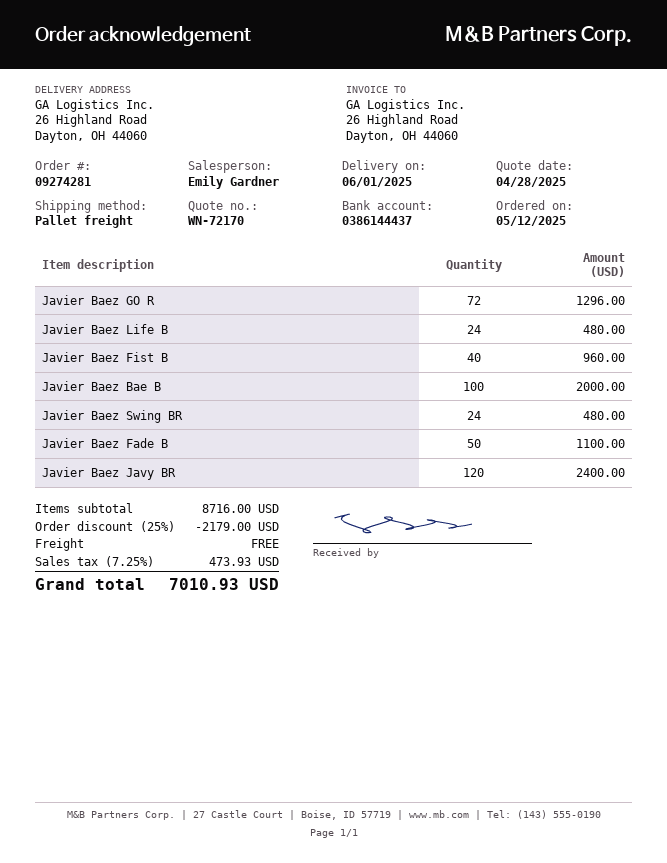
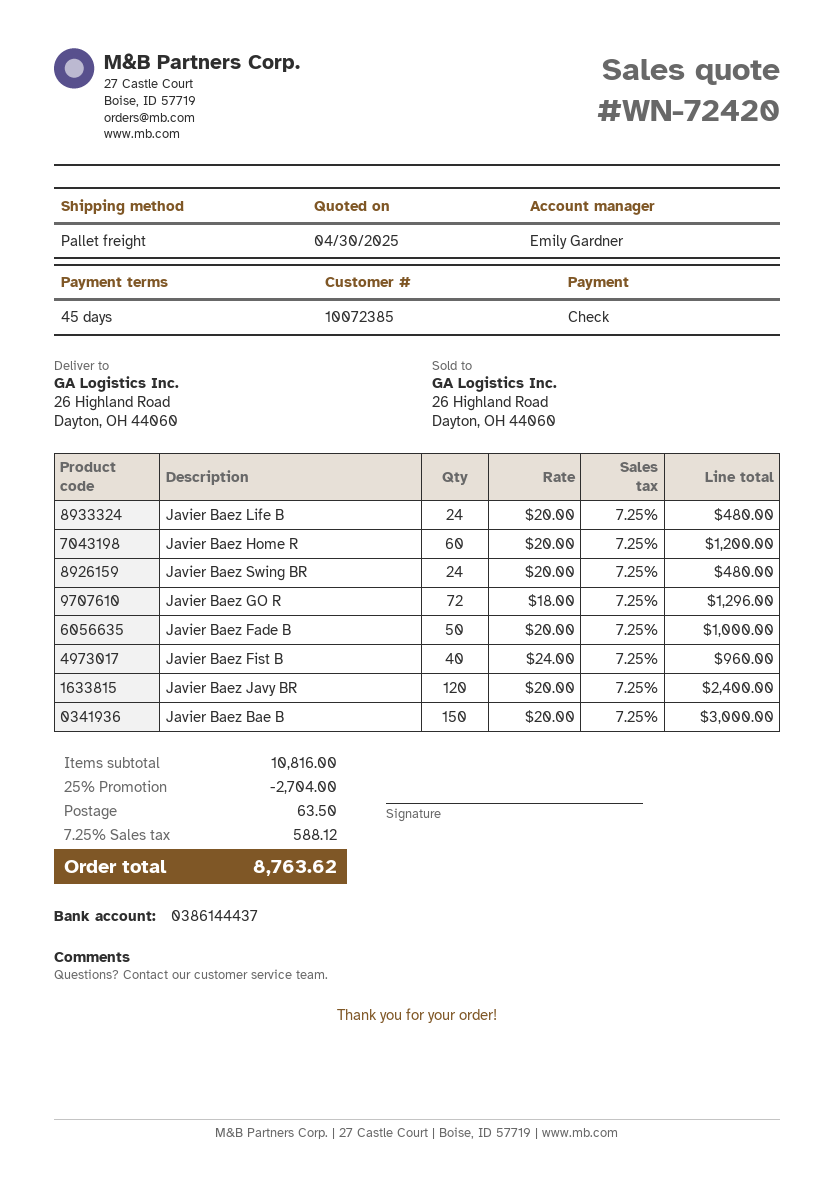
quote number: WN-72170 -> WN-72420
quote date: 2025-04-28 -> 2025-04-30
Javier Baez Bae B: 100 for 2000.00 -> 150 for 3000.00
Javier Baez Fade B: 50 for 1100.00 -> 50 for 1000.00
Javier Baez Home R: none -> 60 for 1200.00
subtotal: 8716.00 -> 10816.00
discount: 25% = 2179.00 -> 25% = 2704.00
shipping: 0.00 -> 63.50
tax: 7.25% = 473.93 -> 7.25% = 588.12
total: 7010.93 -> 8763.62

- YOUR GOAL -
Output every entry verbatim. Pictures do not belong in the copy.

- RESPONSE TO THIS EXERCISE -
quote number: WN-72170 -> WN-72420
quote date: 2025-04-28 -> 2025-04-30
Javier Baez Bae B: 100 for 2000.00 -> 150 for 3000.00
Javier Baez Fade B: 50 for 1100.00 -> 50 for 1000.00
Javier Baez Home R: none -> 60 for 1200.00
subtotal: 8716.00 -> 10816.00
discount: 25% = 2179.00 -> 25% = 2704.00
shipping: 0.00 -> 63.50
tax: 7.25% = 473.93 -> 7.25% = 588.12
total: 7010.93 -> 8763.62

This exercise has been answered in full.